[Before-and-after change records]
::::::

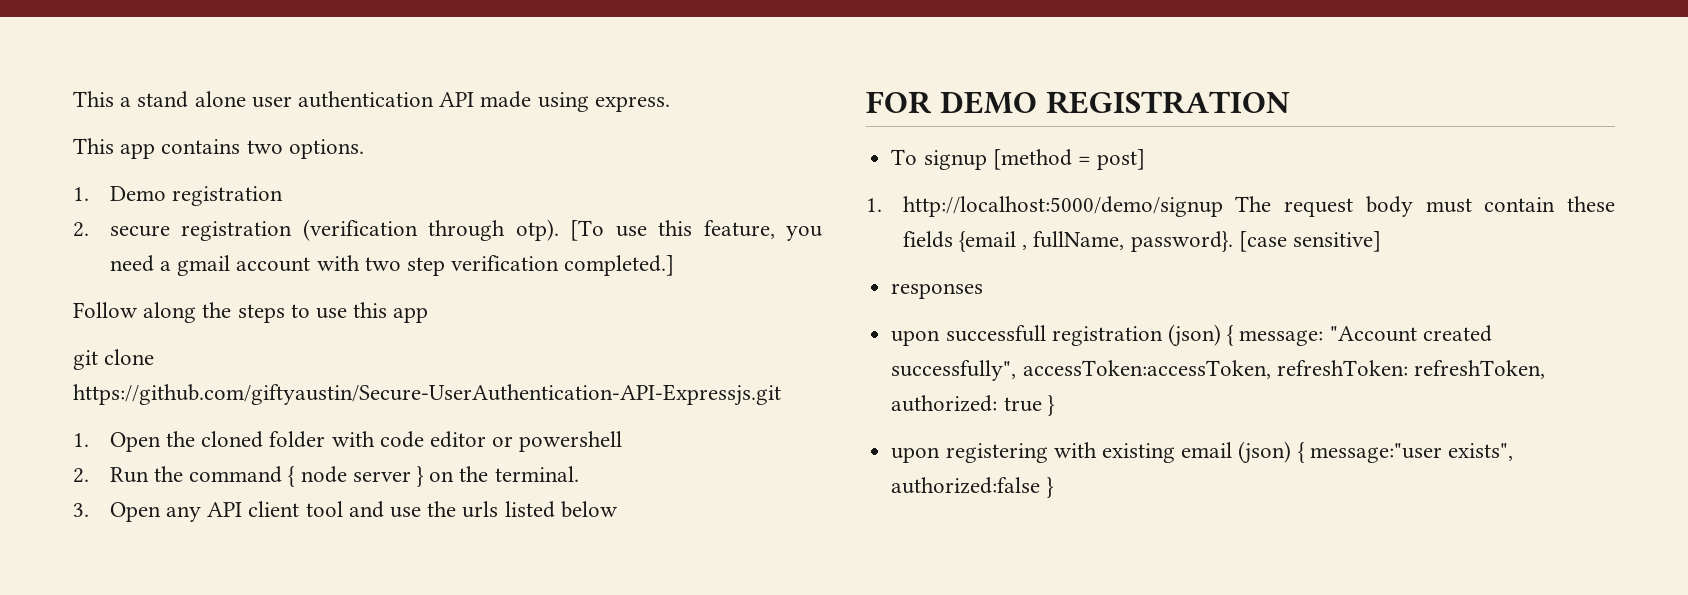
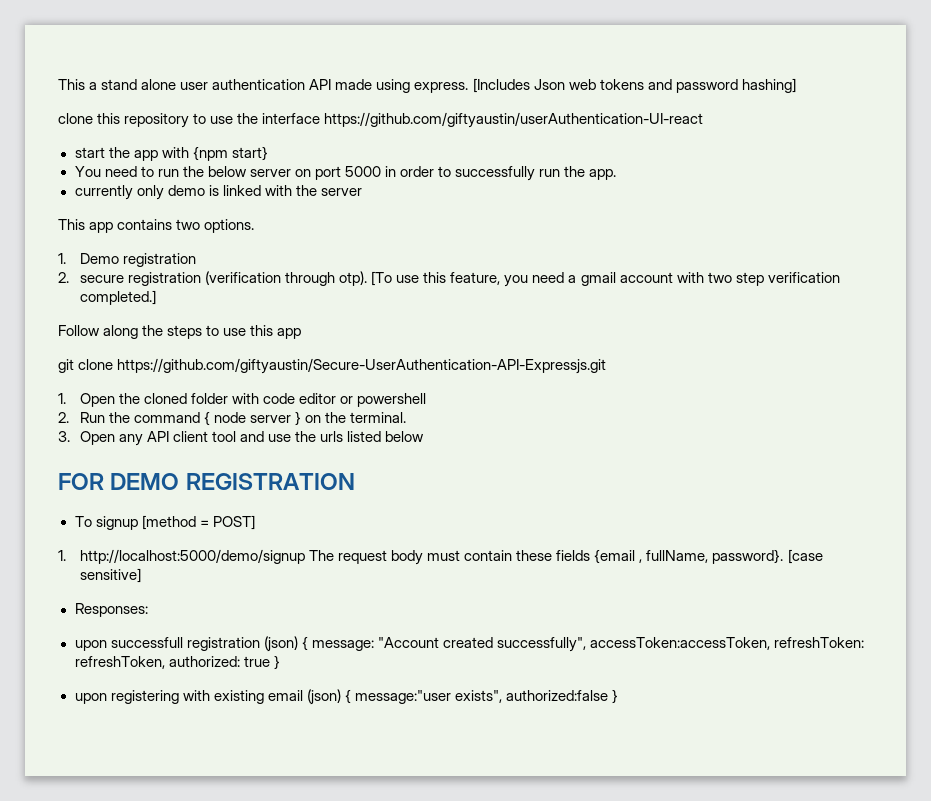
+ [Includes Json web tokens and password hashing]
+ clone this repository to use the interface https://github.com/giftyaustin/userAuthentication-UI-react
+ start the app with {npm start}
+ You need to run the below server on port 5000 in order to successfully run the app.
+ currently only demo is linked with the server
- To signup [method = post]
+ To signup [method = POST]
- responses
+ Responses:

::::::

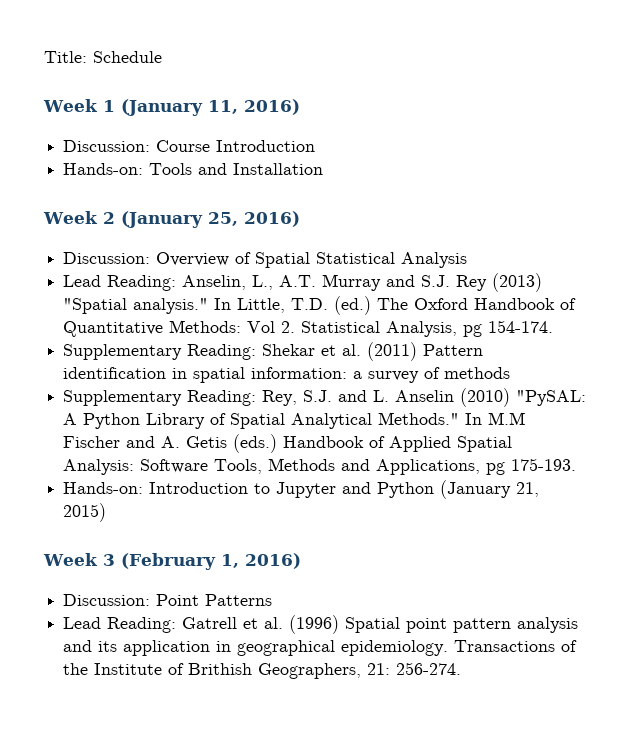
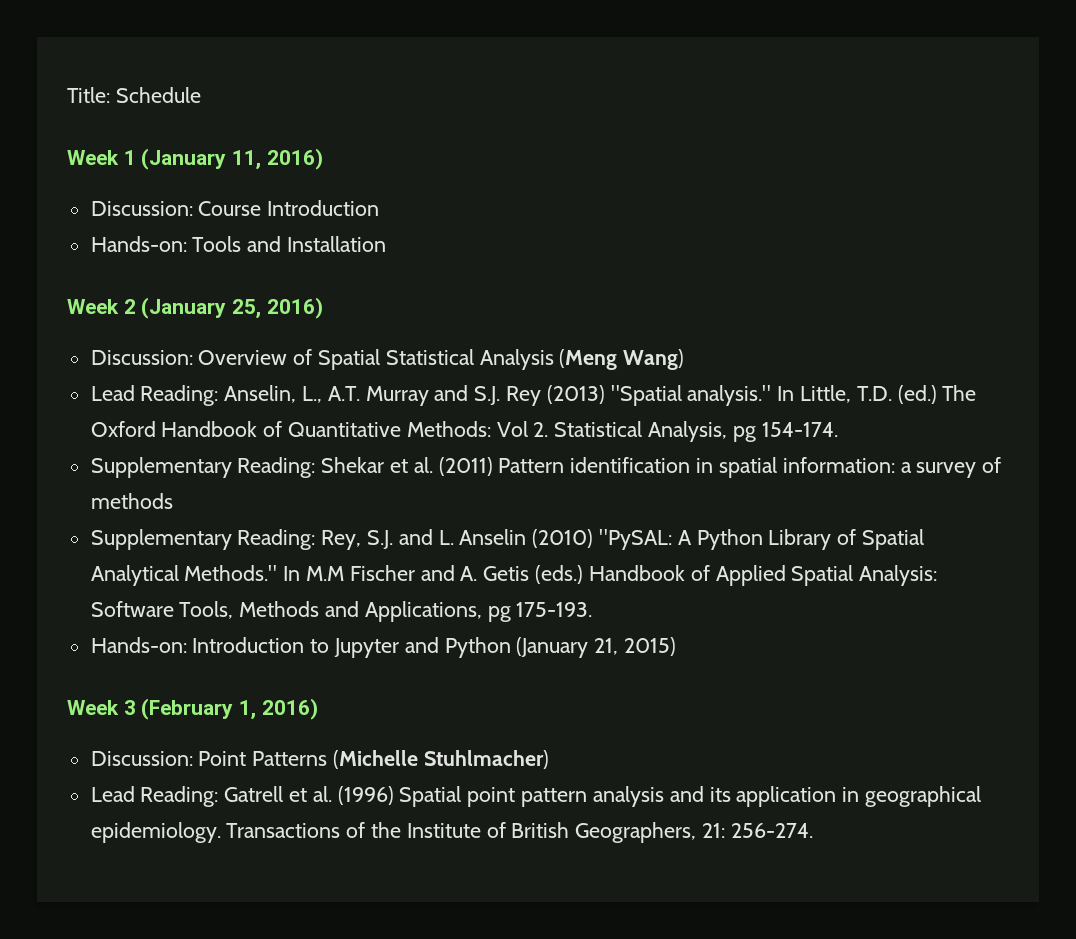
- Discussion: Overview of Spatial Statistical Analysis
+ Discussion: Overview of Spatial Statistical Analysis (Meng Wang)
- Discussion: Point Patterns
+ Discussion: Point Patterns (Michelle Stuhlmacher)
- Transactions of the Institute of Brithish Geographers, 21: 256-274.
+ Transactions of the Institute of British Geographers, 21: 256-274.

::::::

- What is needed
Where a line in the data contains the string "Statistical", add it to your count, and give only the final number.

- Exercise output
2